Return the data below unaltered, but strip out the pictures.

Items from a data source:
========================================================================

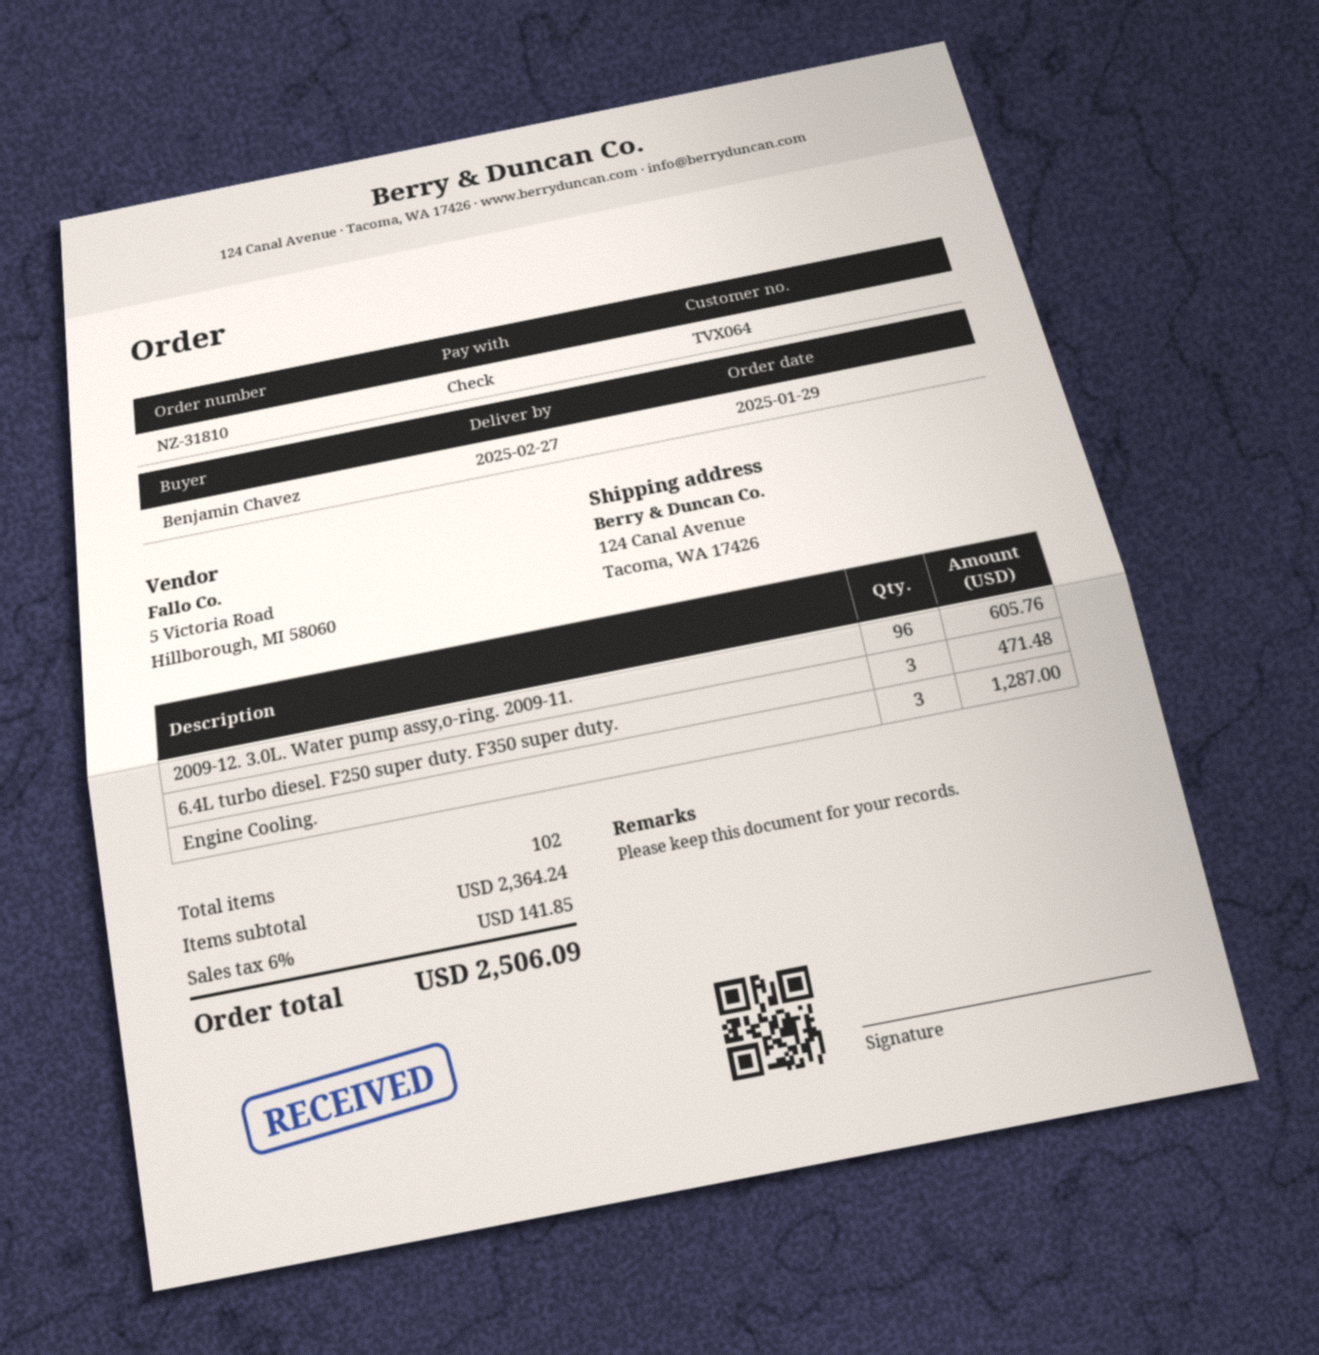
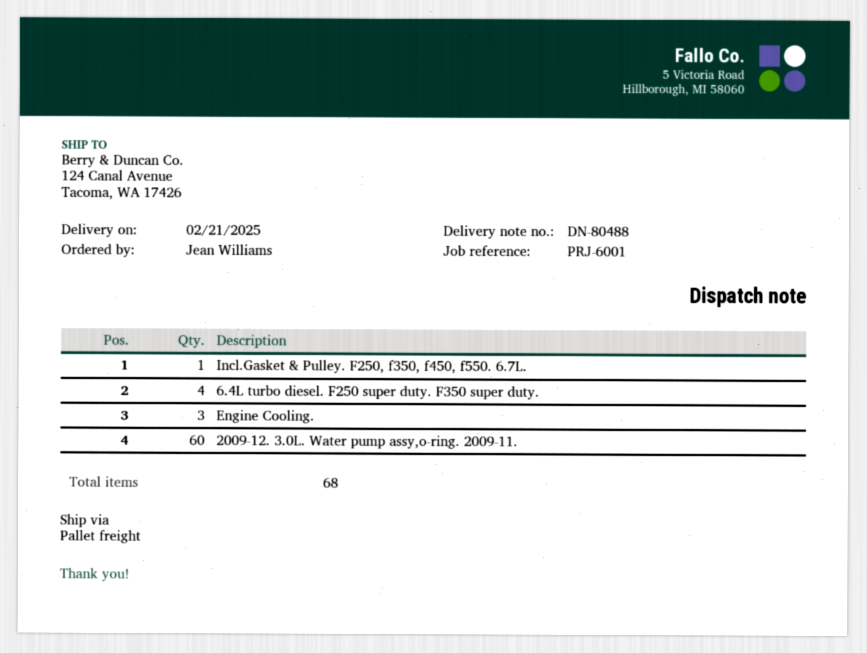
delivery date: 2025-02-27 -> 2025-02-21
ordered by: Benjamin Chavez -> Jean Williams
2009-12. 3.0L. Water pump assy,o-ring. 2009-11.: 96 -> 60
6.4L turbo diesel. F250 super duty. F350 super duty.: 3 -> 4
Incl.Gasket & Pulley. F250, f350, f450, f550. 6.7L.: none -> 1
total quantity: 102 -> 68

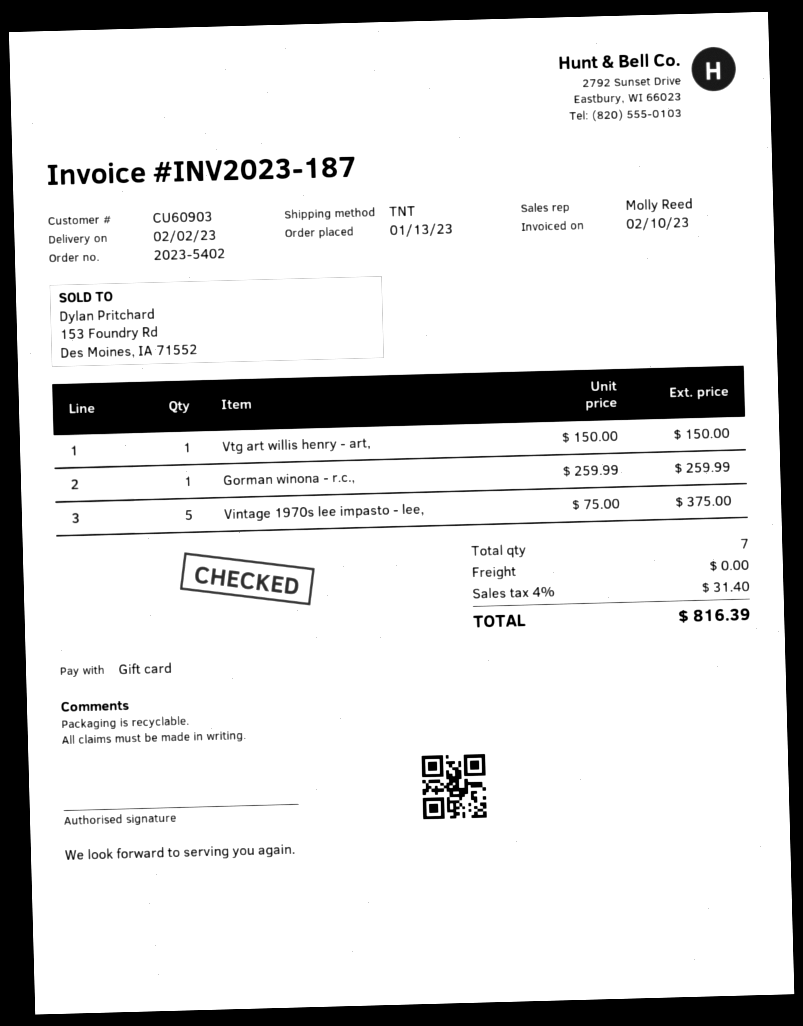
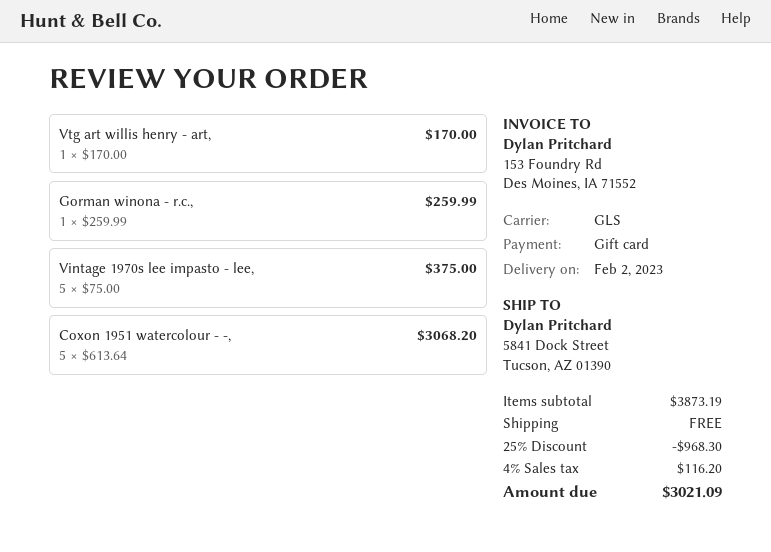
shipping method: TNT -> GLS
Vtg art willis henry - art,: 1 x 150.00 = 150.00 -> 1 x 170.00 = 170.00
Coxon 1951 watercolour - -,: none -> 5 x 613.64 = 3068.20
discount: none -> 25% = 968.30
tax: 4% = 31.40 -> 4% = 116.20
total: 816.39 -> 3021.09

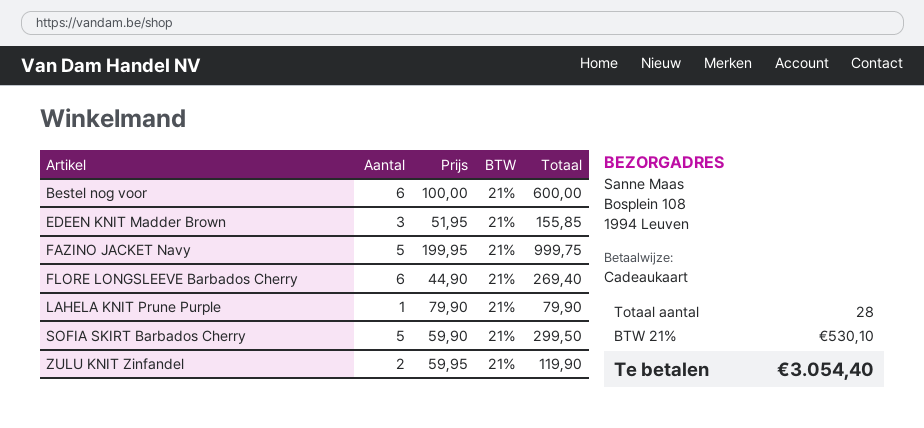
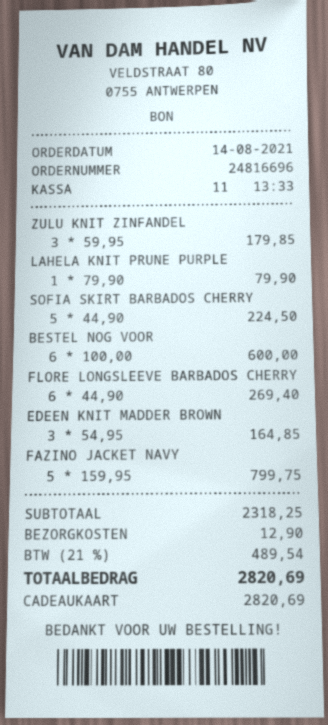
EDEEN KNIT Madder Brown: 3 x 51.95 = 155.85 -> 3 x 54.95 = 164.85
FAZINO JACKET Navy: 5 x 199.95 = 999.75 -> 5 x 159.95 = 799.75
SOFIA SKIRT Barbados Cherry: 5 x 59.90 = 299.50 -> 5 x 44.90 = 224.50
ZULU KNIT Zinfandel: 2 x 59.95 = 119.90 -> 3 x 59.95 = 179.85
shipping: none -> 12.90
tax: 21% = 530.10 -> 21% = 489.54
total: 3054.40 -> 2820.69

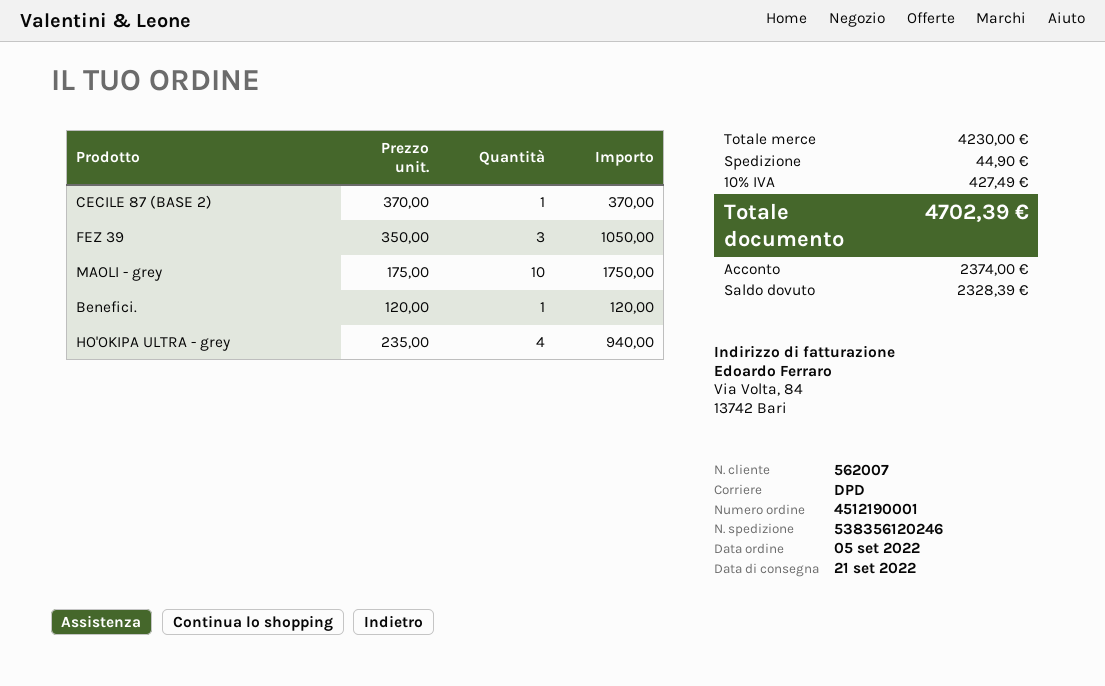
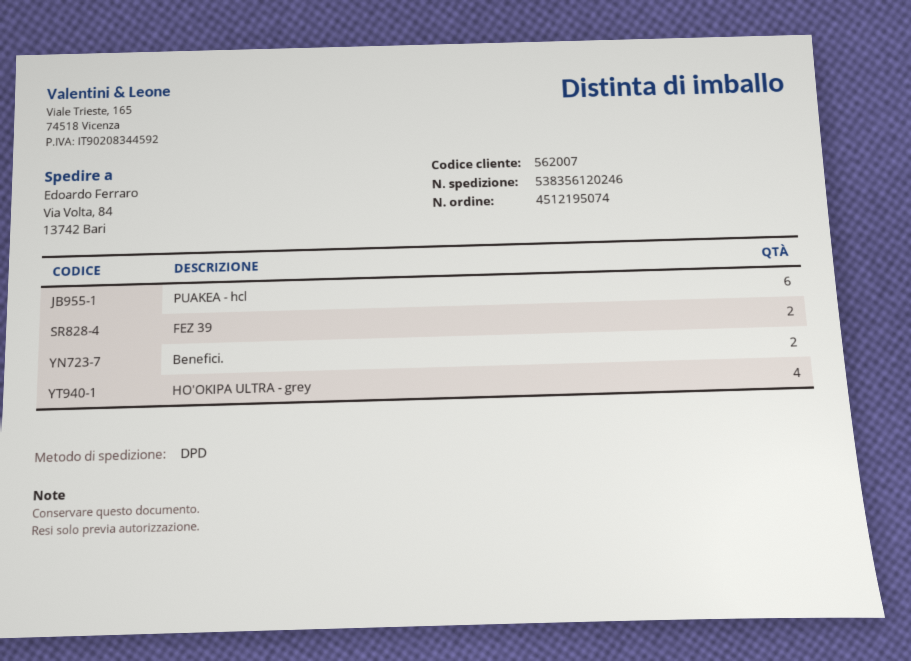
order number: 4512190001 -> 4512195074
CECILE 87 (BASE 2): 1 -> none
FEZ 39: 3 -> 2
MAOLI - grey: 10 -> none
Benefici.: 1 -> 2
PUAKEA - hcl: none -> 6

========================================================================

• _EXERCISE ANSWER_:
delivery date: 2025-02-27 -> 2025-02-21
ordered by: Benjamin Chavez -> Jean Williams
2009-12. 3.0L. Water pump assy,o-ring. 2009-11.: 96 -> 60
6.4L turbo diesel. F250 super duty. F350 super duty.: 3 -> 4
Incl.Gasket & Pulley. F250, f350, f450, f550. 6.7L.: none -> 1
total quantity: 102 -> 68

shipping method: TNT -> GLS
Vtg art willis henry - art,: 1 x 150.00 = 150.00 -> 1 x 170.00 = 170.00
Coxon 1951 watercolour - -,: none -> 5 x 613.64 = 3068.20
discount: none -> 25% = 968.30
tax: 4% = 31.40 -> 4% = 116.20
total: 816.39 -> 3021.09

EDEEN KNIT Madder Brown: 3 x 51.95 = 155.85 -> 3 x 54.95 = 164.85
FAZINO JACKET Navy: 5 x 199.95 = 999.75 -> 5 x 159.95 = 799.75
SOFIA SKIRT Barbados Cherry: 5 x 59.90 = 299.50 -> 5 x 44.90 = 224.50
ZULU KNIT Zinfandel: 2 x 59.95 = 119.90 -> 3 x 59.95 = 179.85
shipping: none -> 12.90
tax: 21% = 530.10 -> 21% = 489.54
total: 3054.40 -> 2820.69

order number: 4512190001 -> 4512195074
CECILE 87 (BASE 2): 1 -> none
FEZ 39: 3 -> 2
MAOLI - grey: 10 -> none
Benefici.: 1 -> 2
PUAKEA - hcl: none -> 6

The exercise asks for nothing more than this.